= John Sadak =

American sports announcer (born 1979)

John Sadak (born September 15, 1979) is an American TV/radio sports announcer with the Cincinnati Reds, CBS Sports, Westwood One radio, CBS Sports Network, the ESPN family of networks and Fox Sports 1.

==Personal life==
Sadak is a two-time Rowan University graduate and a New York City native. The Brick Memorial High School alumnus who grew up in Edgewater, New Jersey and Brick Township, New Jersey lives in greater Cincinnati, Ohio.

==Broadcasting career==
Sadak's broadcast work includes the play-by-play of NFL football, NBA basketball, MLB baseball, college football, basketball, baseball, softball, ice hockey, soccer, lacrosse, volleyball, water polo and field hockey. Sadak's work has aired on CBS Sports, Westwood One, CBS Sports Network, WGN-TV, NBC Sports Chicago, ESPNU, ESPNEWS, ESPN Radio, ESPN3, Longhorn Network, Fox Sports 1, Fox Sports 2, Root Sports, Fox College Sports, The Comcast Network, Comcast SportsNet, and Verizon FiOS1.

He has provided on-site reports for the Philadelphia Phillies, 76ers, and Flyers for ESPN Radio National. He spent nearly a decade as the voice of Princeton Tigers men's basketball, Delaware Fighting Blue Hens women's basketball, and the Wilmington Blue Rocks.

Beginning in 2015, Sadak's Westwood One work expanded to include the NCAA men's basketball tournament, the NCAA women's basketball Final Four, and the NFL on Westwood One. For five seasons (2013–17) he served as the lead TV/radio voice of the Triple-A affiliate of the New York Yankees, the Scranton/Wilkes-Barre RailRiders. Starting with the 2018–19 season, he began working select games as a fill-in TV voice for the Chicago Bulls on both WGN-TV and NBC Sports Chicago. In 2019, he joined the New York Mets Radio Network as a fill-in radio announcer covering New York Mets games on WCBS.
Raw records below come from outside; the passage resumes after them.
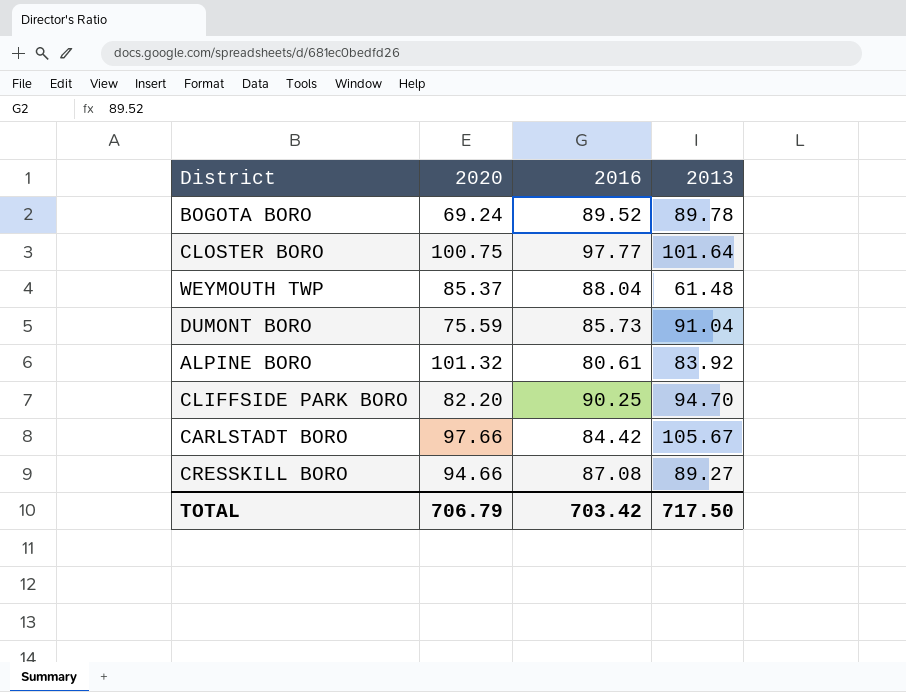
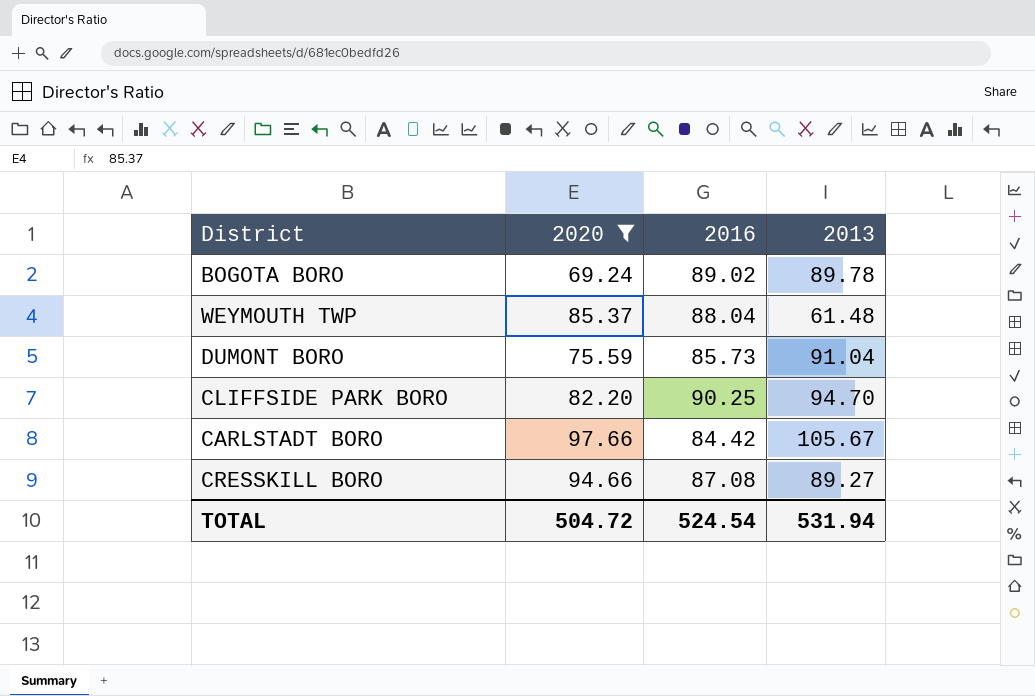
filter: none -> 2020 <= 97.66
BOGOTA BORO | 2016: 89.52 -> 89.02
TOTAL | 2020: 706.79 -> 504.72
TOTAL | 2016: 703.42 -> 524.54
TOTAL | 2013: 717.50 -> 531.94

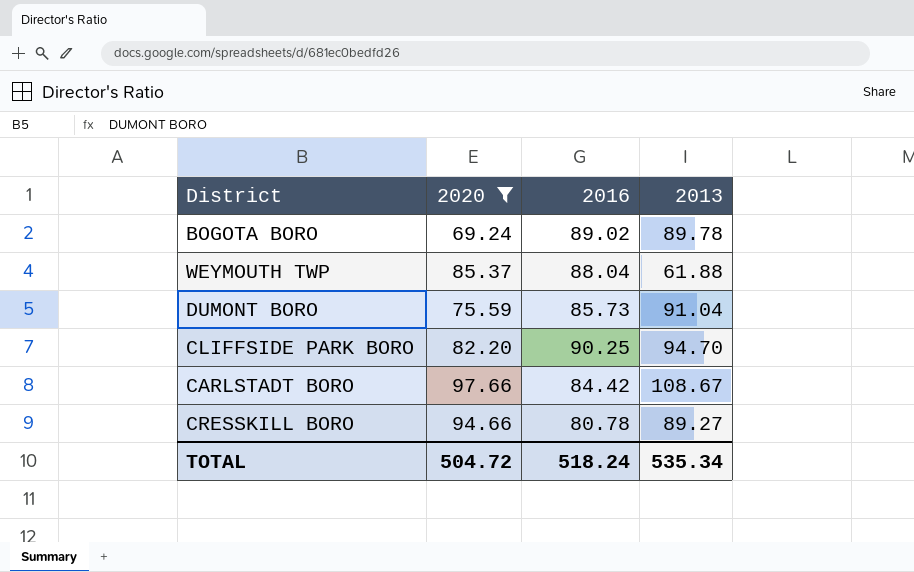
WEYMOUTH TWP | 2013: 61.48 -> 61.88
CARLSTADT BORO | 2013: 105.67 -> 108.67
CRESSKILL BORO | 2016: 87.08 -> 80.78
TOTAL | 2016: 524.54 -> 518.24
TOTAL | 2013: 531.94 -> 535.34

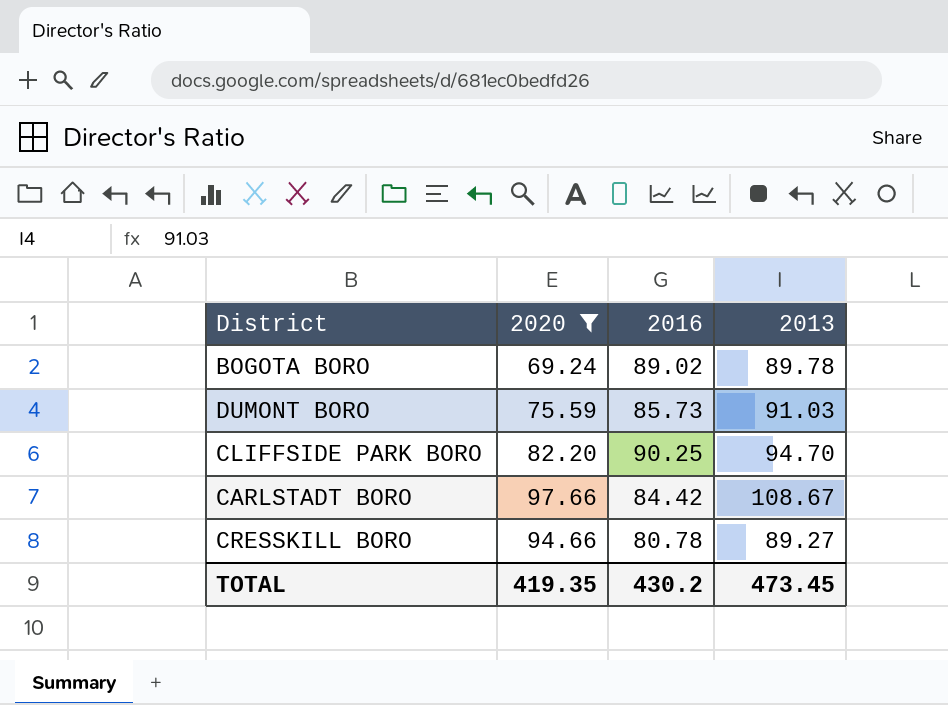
row WEYMOUTH TWP: 85.37 | 88.04 | 61.88 -> none
DUMONT BORO | 2013: 91.04 -> 91.03
TOTAL | 2020: 504.72 -> 419.35
TOTAL | 2016: 518.24 -> 430.2
TOTAL | 2013: 535.34 -> 473.45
On February 4, 2021, the Cincinnati Reds named Sadak their TV play by play announcer for the 2021 season, with Sadak saying, "I want this to be my forever home."

==Awards==
Sadak has been honored by Baseball America, Ballpark Digest, the National Sportscasters and Sportswriters Association, Delaware Press Association, Philadelphia Press Association, New Jersey Associated Press Broadcasters Association, Communicator Awards, Society of Professional Journalists and College Broadcasters Incorporated. In 2013, he was named Broadcaster of the Year by Ballpark Digest for his work with the RailRiders' radio and TV broadcasts. In 2016, Baseball America named him one of the game's top broadcast prospects. He was twice named Delaware Sportscaster of the Year according to the National Sportscasters and Sportswriters Association.